§ **Task instructions**:
Return, character for character, the lines from the one bearing "(404, 589) none" through the end of the material. Omit everything before that line.

§ **Entries shown**:

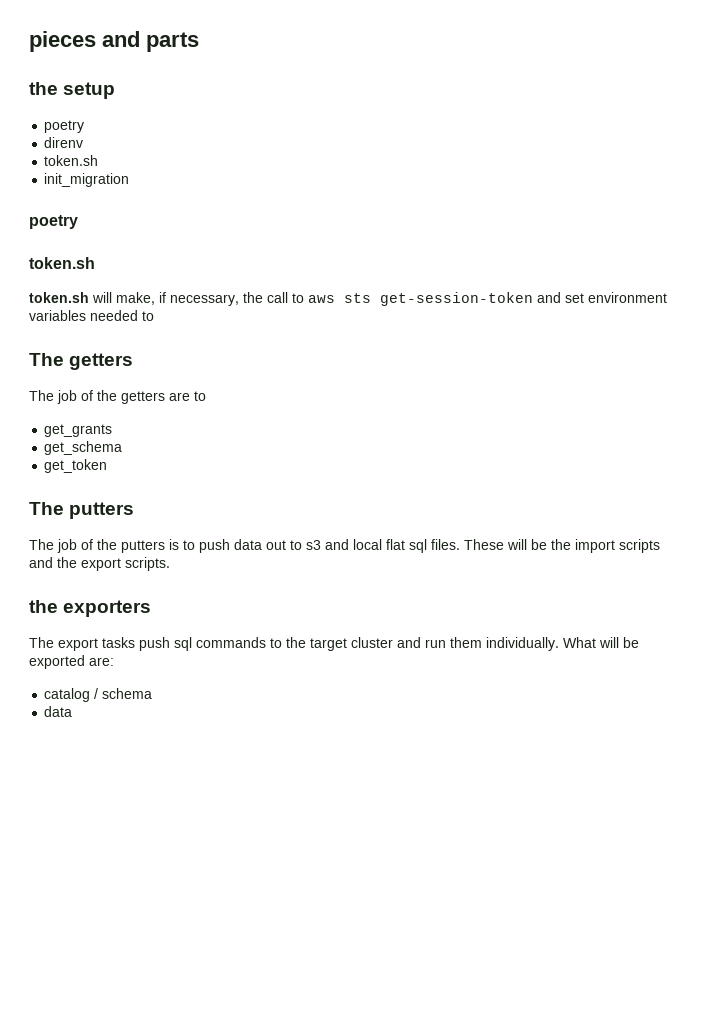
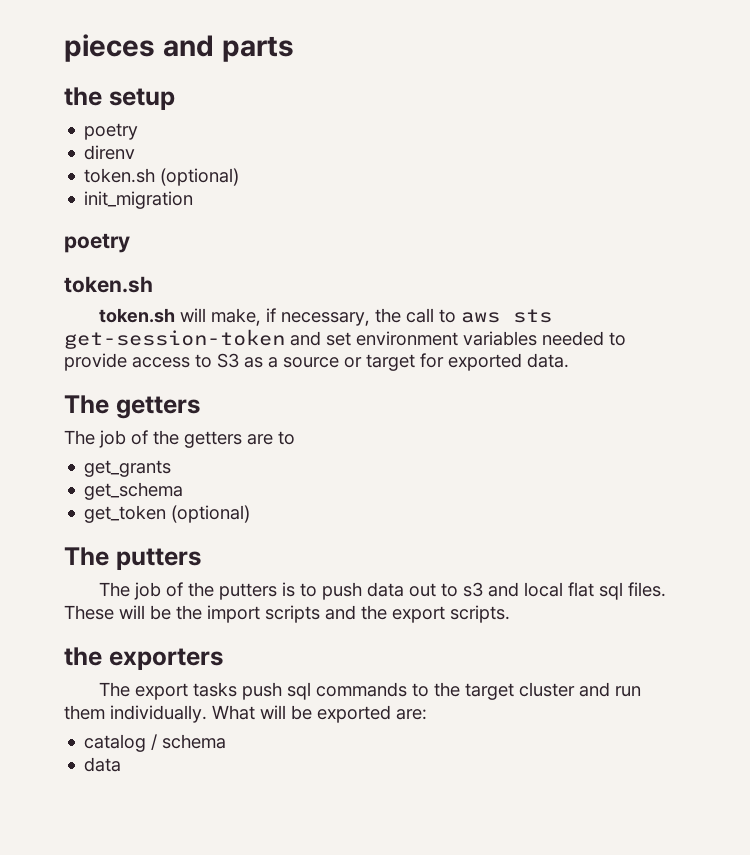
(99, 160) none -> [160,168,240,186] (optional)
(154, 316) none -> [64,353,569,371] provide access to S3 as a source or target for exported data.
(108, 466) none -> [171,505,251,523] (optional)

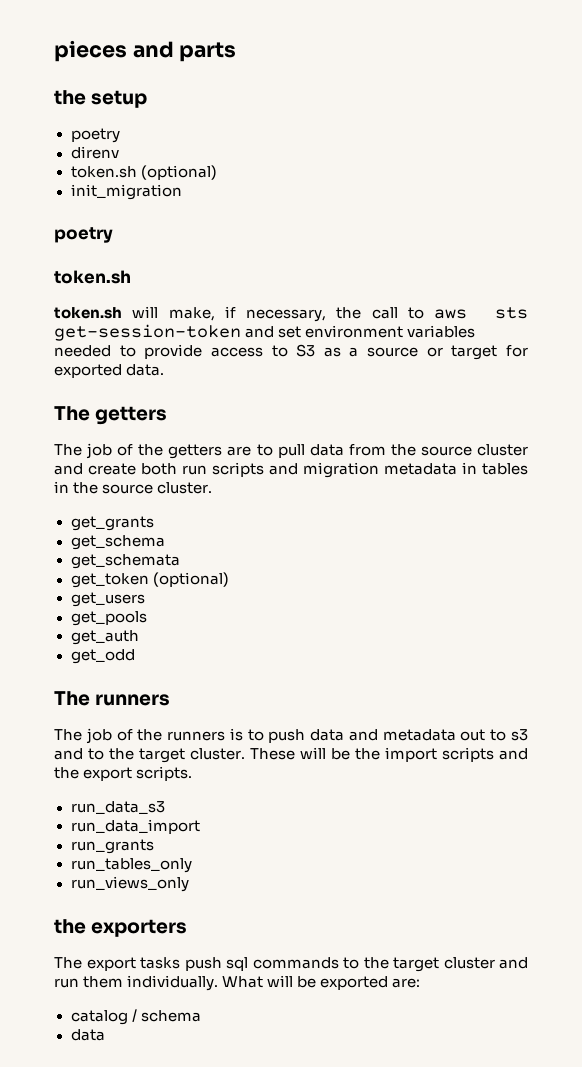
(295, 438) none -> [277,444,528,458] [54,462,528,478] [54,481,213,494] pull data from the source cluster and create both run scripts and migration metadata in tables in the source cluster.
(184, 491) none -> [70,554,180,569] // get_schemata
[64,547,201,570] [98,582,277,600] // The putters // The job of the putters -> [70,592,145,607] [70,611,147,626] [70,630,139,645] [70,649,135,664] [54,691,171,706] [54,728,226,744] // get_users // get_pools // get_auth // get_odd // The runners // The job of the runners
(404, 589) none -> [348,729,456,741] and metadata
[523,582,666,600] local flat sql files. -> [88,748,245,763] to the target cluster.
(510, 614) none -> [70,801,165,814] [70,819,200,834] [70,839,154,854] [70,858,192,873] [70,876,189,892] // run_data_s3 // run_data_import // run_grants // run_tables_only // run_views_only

§ **Reply**:
(404, 589) none -> [348,729,456,741] and metadata
[523,582,666,600] local flat sql files. -> [88,748,245,763] to the target cluster.
(510, 614) none -> [70,801,165,814] [70,819,200,834] [70,839,154,854] [70,858,192,873] [70,876,189,892] // run_data_s3 // run_data_import // run_grants // run_tables_only // run_views_only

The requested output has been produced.